■ TO DO ■
Only the lines of the listing below that run from the line with "[58,138,352,167] Mikołaj w" through the line with "[308,182,588,272] 服务类型 ->" are to be set down, word for word. Pictures stay out.

RECORD EXCERPTS Start Marker

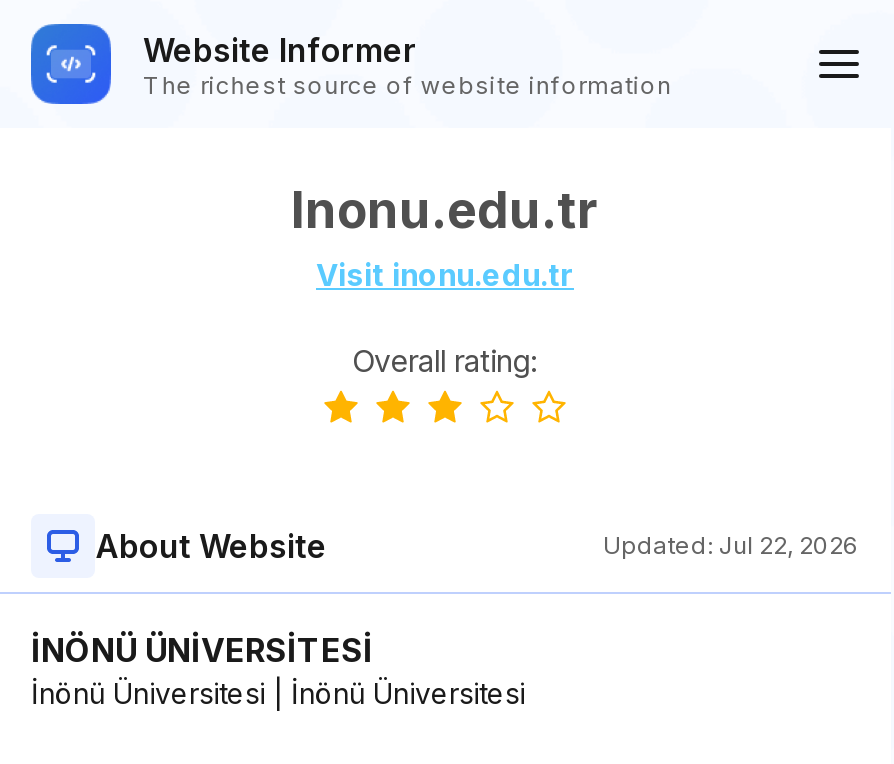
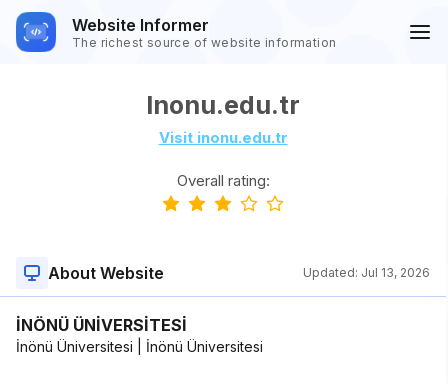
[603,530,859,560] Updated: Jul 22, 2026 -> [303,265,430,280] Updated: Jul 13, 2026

RECORD EXCERPTS End Marker
RECORD EXCERPTS Start Marker

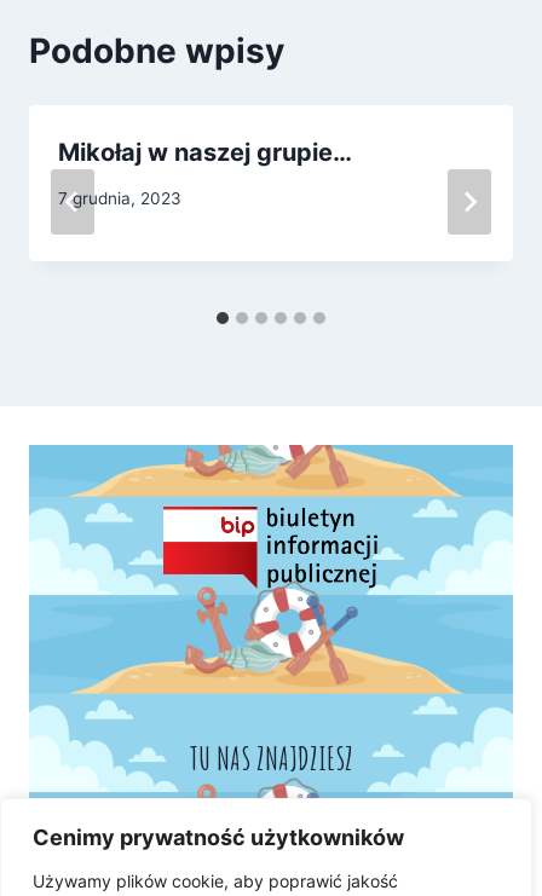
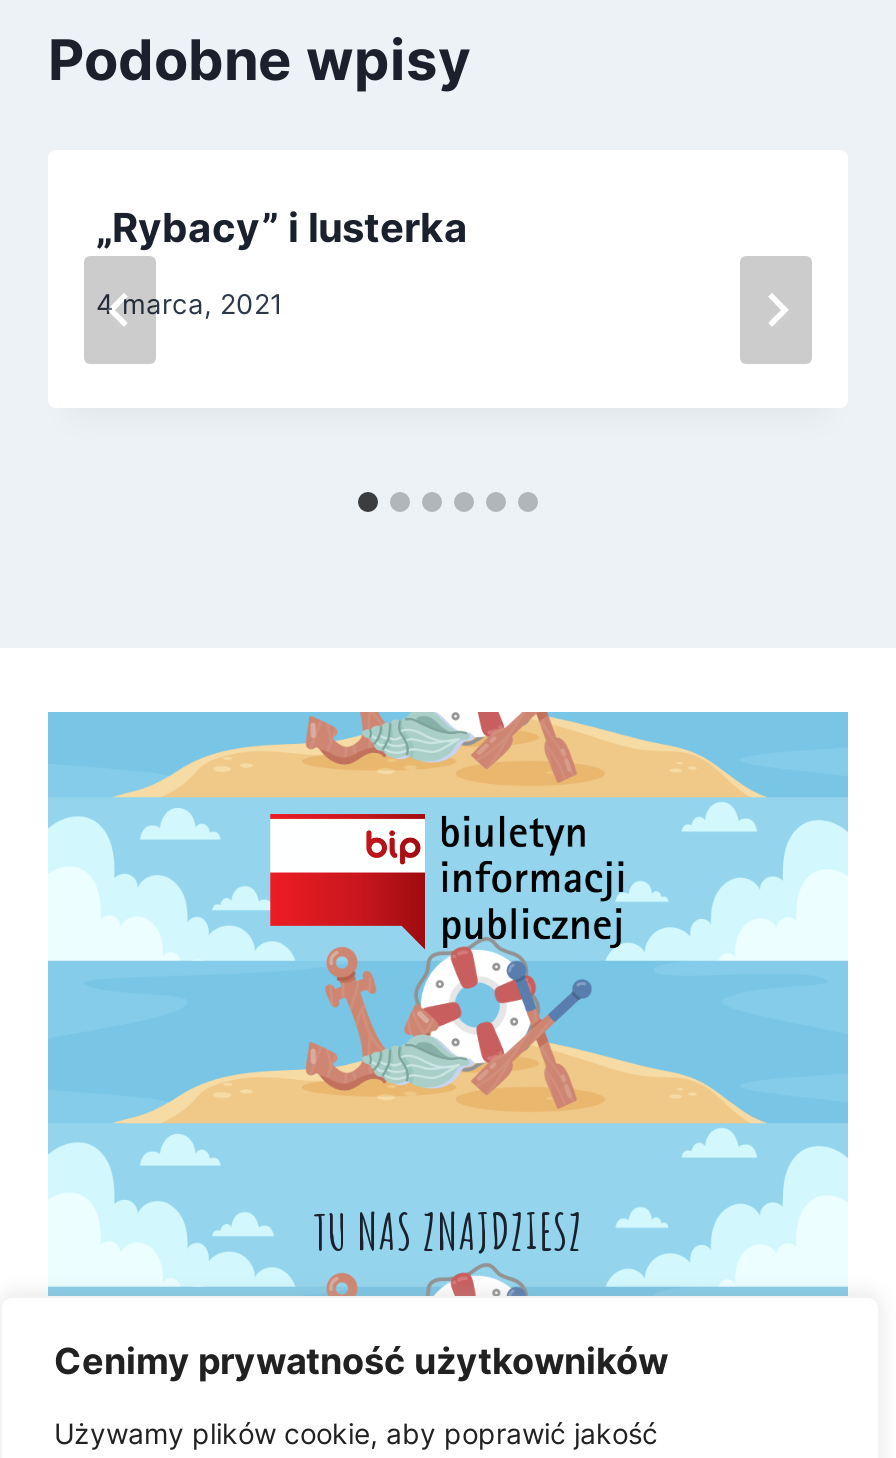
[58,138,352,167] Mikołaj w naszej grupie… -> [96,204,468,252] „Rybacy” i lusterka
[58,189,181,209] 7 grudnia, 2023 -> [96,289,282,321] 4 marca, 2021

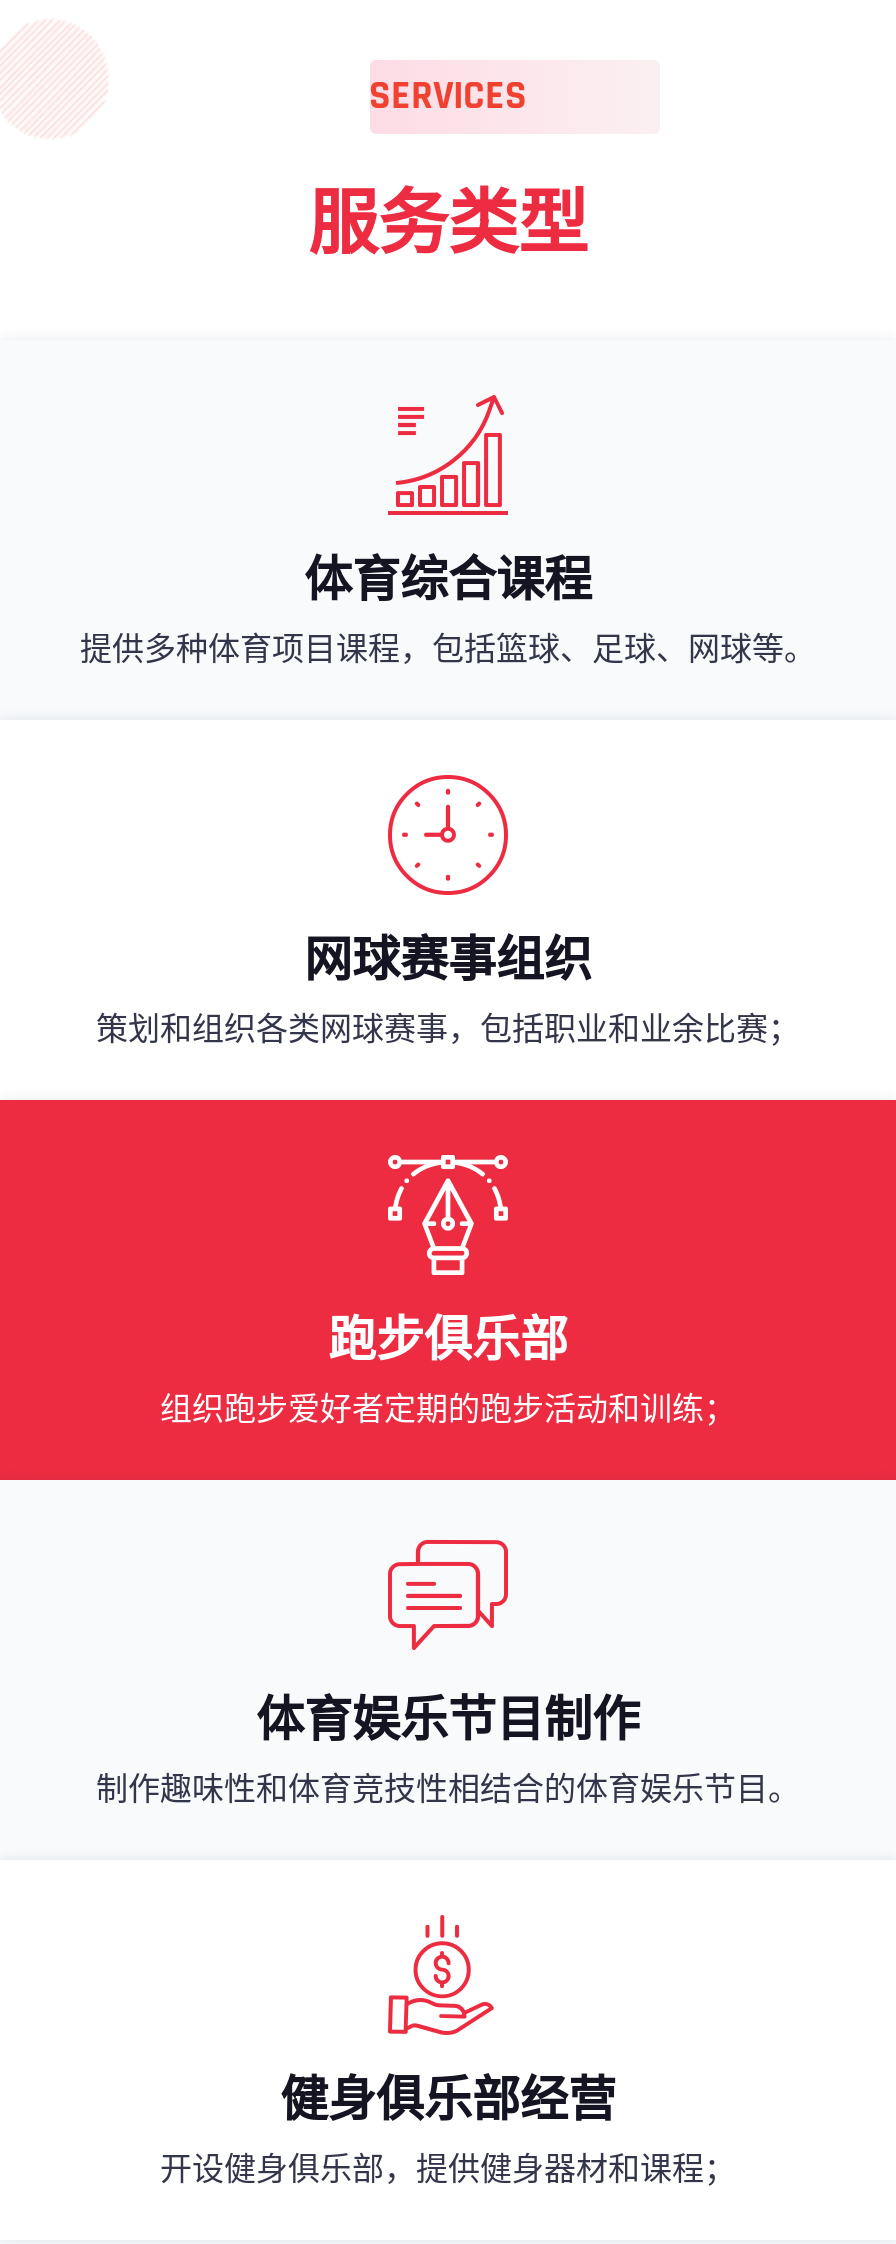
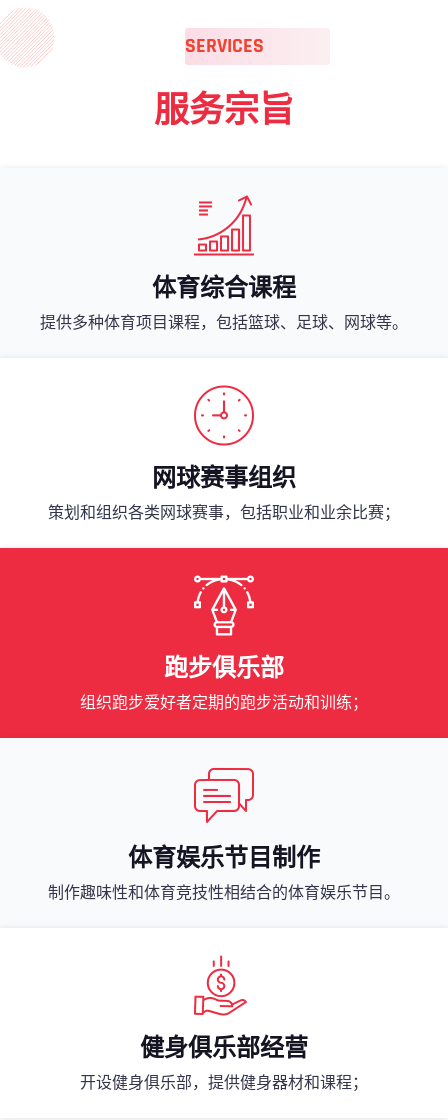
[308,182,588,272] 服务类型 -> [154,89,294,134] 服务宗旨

RECORD EXCERPTS End Marker
RECORD EXCERPTS Start Marker

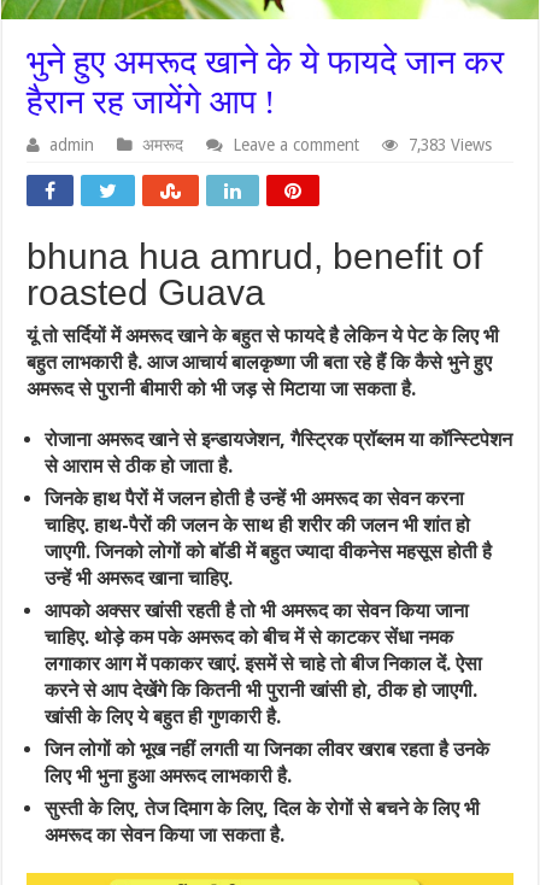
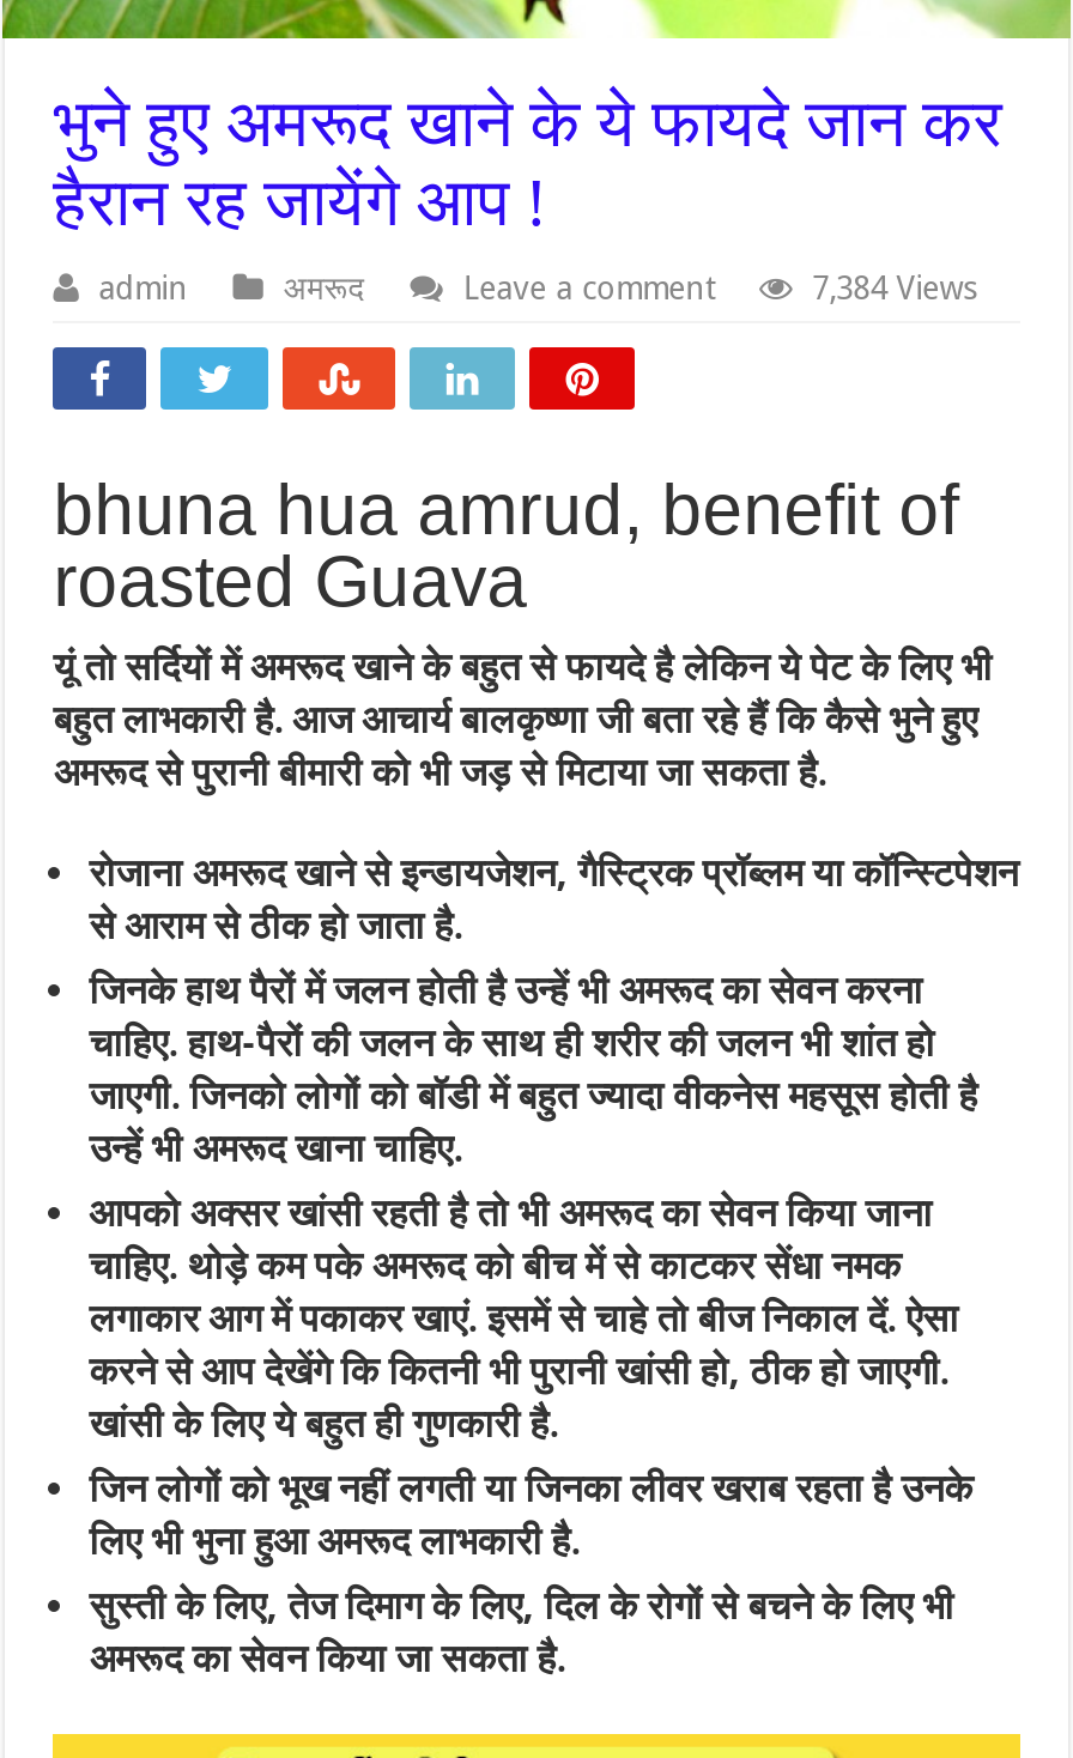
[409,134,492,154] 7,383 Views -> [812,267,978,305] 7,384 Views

RECORD EXCERPTS End Marker

■ FINISHED TASK ■
[58,138,352,167] Mikołaj w naszej grupie… -> [96,204,468,252] „Rybacy” i lusterka
[58,189,181,209] 7 grudnia, 2023 -> [96,289,282,321] 4 marca, 2021

[308,182,588,272] 服务类型 -> [154,89,294,134] 服务宗旨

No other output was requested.